Postmenopausal osteoporosis (PMO) has been recognized as an inflammatory condition. CD4(+) T cells serve a key role in the interaction between bone metabolism and the immune system. Bu-Shen-Ning-Xin decoction (BSNXD), a traditional Chinese medicine, has been ultilized as a remedy for PMO. In the present study, the aim was to investigate the immune modulatory effects of BSNXD on CD4(+) T cells, receptor activation of nuclear factor B ligand (RANKL)/osteoprotegerin (OPG) imbalance, skeletal parameters and osteoclastogenesis.
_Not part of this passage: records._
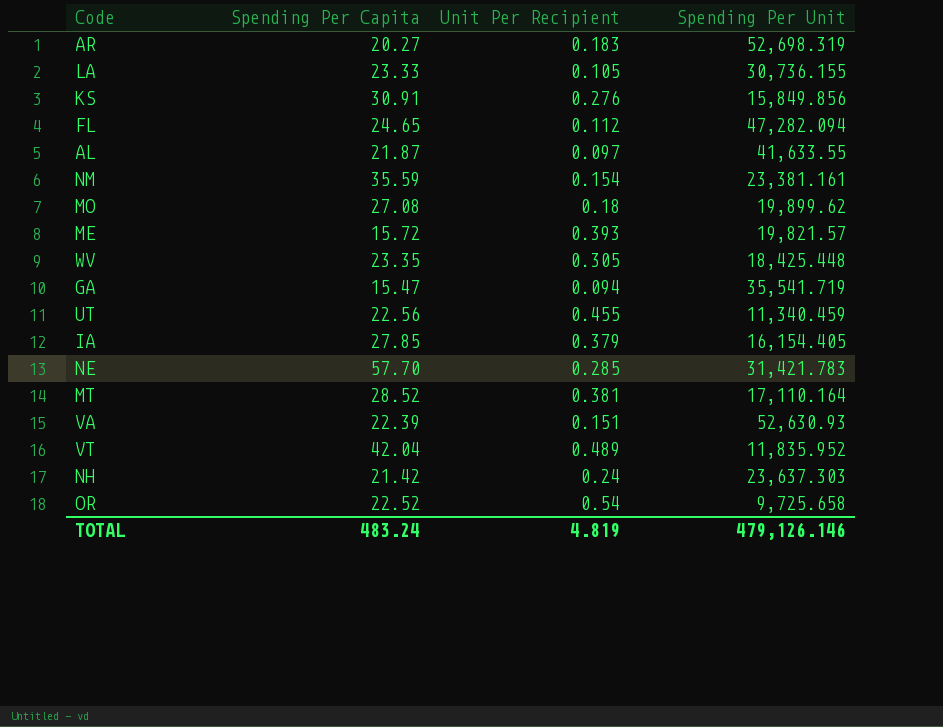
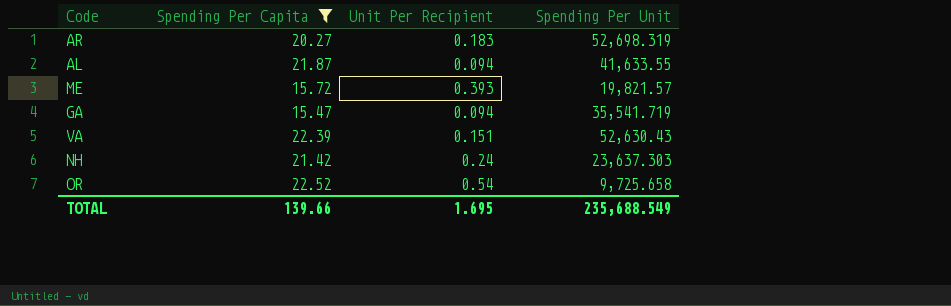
filter: none -> Spending Per Capita <= 22.52
AL | Unit Per Recipient: 0.097 -> 0.094
VA | Spending Per Unit: 52,630.93 -> 52,630.43
TOTAL | Spending Per Capita: 483.24 -> 139.66
TOTAL | Unit Per Recipient: 4.819 -> 1.695
TOTAL | Spending Per Unit: 479,126.146 -> 235,688.549

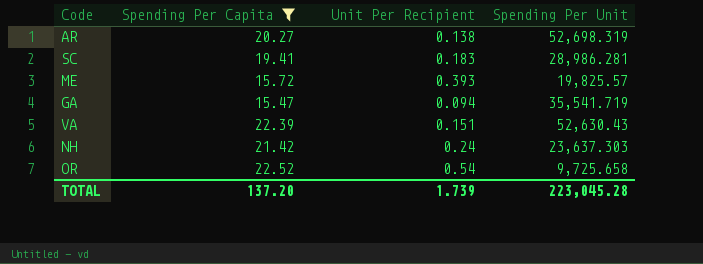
row AL: 21.87 | 0.094 | 41,633.55 -> none
AR | Unit Per Recipient: 0.183 -> 0.138
row SC: none -> 19.41 | 0.183 | 28,986.281
ME | Spending Per Unit: 19,821.57 -> 19,825.57
TOTAL | Spending Per Capita: 139.66 -> 137.20
TOTAL | Unit Per Recipient: 1.695 -> 1.739
TOTAL | Spending Per Unit: 235,688.549 -> 223,045.28

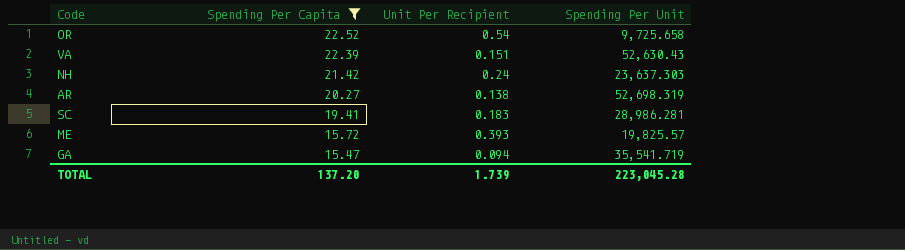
row order: none -> Spending Per Capita descending

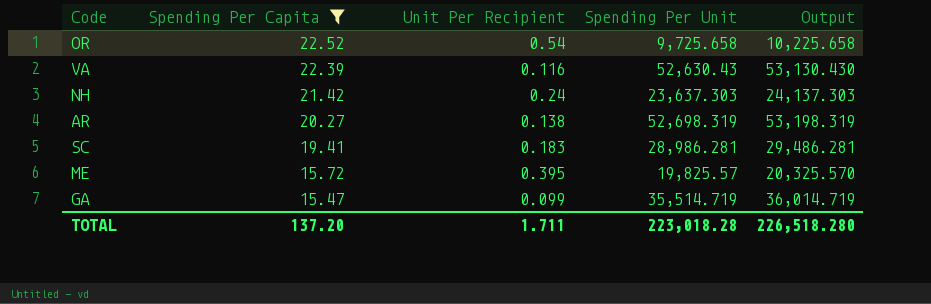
column Output | formula: none -> [Spending Per Unit] + 500
VA | Unit Per Recipient: 0.151 -> 0.116
ME | Unit Per Recipient: 0.393 -> 0.395
GA | Unit Per Recipient: 0.094 -> 0.099
GA | Spending Per Unit: 35,541.719 -> 35,514.719
TOTAL | Unit Per Recipient: 1.739 -> 1.711
TOTAL | Spending Per Unit: 223,045.28 -> 223,018.28

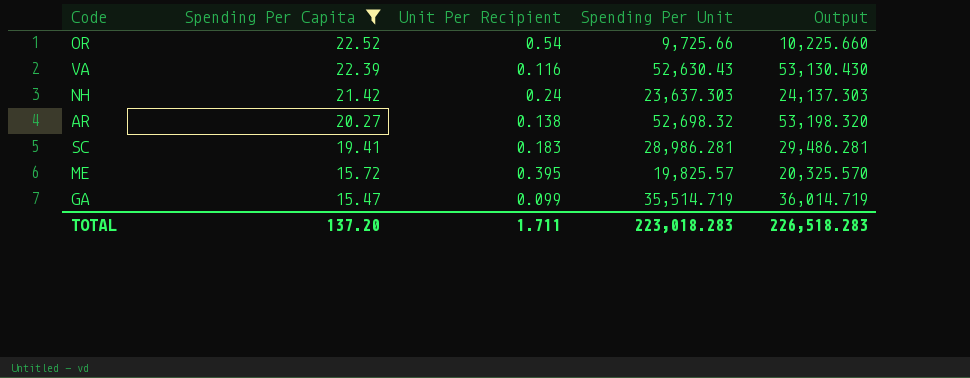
OR | Spending Per Unit: 9,725.658 -> 9,725.66
OR | Output: 10,225.658 -> 10,225.660
AR | Spending Per Unit: 52,698.319 -> 52,698.32
AR | Output: 53,198.319 -> 53,198.320
TOTAL | Spending Per Unit: 223,018.28 -> 223,018.283
TOTAL | Output: 226,518.280 -> 226,518.283

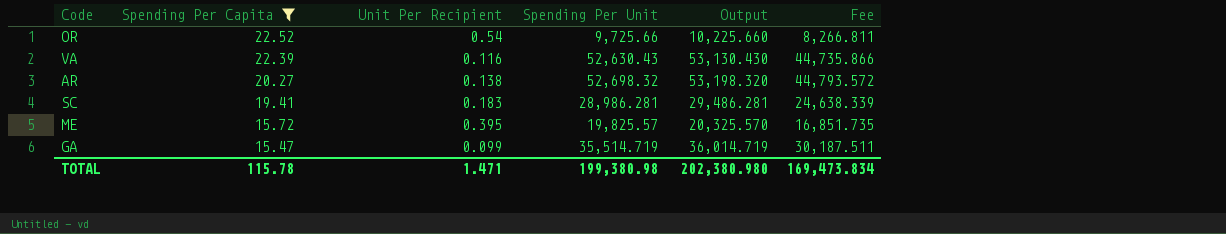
column Fee | formula: none -> [Spending Per Unit] * 0.85
row NH: 21.42 | 0.24 | 23,637.303 | 24,137.303 -> none
TOTAL | Spending Per Capita: 137.20 -> 115.78
TOTAL | Unit Per Recipient: 1.711 -> 1.471
TOTAL | Spending Per Unit: 223,018.283 -> 199,380.98
TOTAL | Output: 226,518.283 -> 202,380.980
Ovariectomized (OVX) mice were treated with a series of concentrations of BSNXD and then autopsied. The bone phenotype was analyzed by micro computed tomography. CD4(+) T cells were isolated and their percentage was measured using flow cytometry (FCM). RANKL and OPG expression by the CD4(+) T cells at the transcriptional and translational levels were quantified by reverse transcription-quantitative polymerase chain reaction, ELISA and FCM. CD4(+) T cells were cultured with blood serum derived from BSNXD-treated OVX mice (BSNXD-derived serum) and the apoptosis rate was quantified by FCM. CD4(+) T cells were co-cultured with bone marrow-derived macrophages and exposed to BSNXD-derived serum to whether CD4(+) T cells are involved in BSNXD-modulated osteoclastogenesis and the results were quantified via tartrate-resistant acid phosphatase staining. The results revealed that BSNXD ameliorated OVX-induced bone loss, prevented the expansion of CD4(+) T cells and restored the RANKL/OPG imbalance in the CD4(+) T cells of OVX mice. In vitro, BSNXD-derived serum promoted the apoptosis of CD4(+) T cells. The co-culture system demonstrated that CD4(+) T cells from OVX mice increase osteoclastogenesis, while this effect was suppressed by BSNXD administration. The findings of the study collectively suggest that BSNXD exerts an immunoprotective effect on the bone phenotype of OVX mice by ameliorating RANKL/OPG imbalance in CD4(+) T cells and attenuating osteoclastogenesis.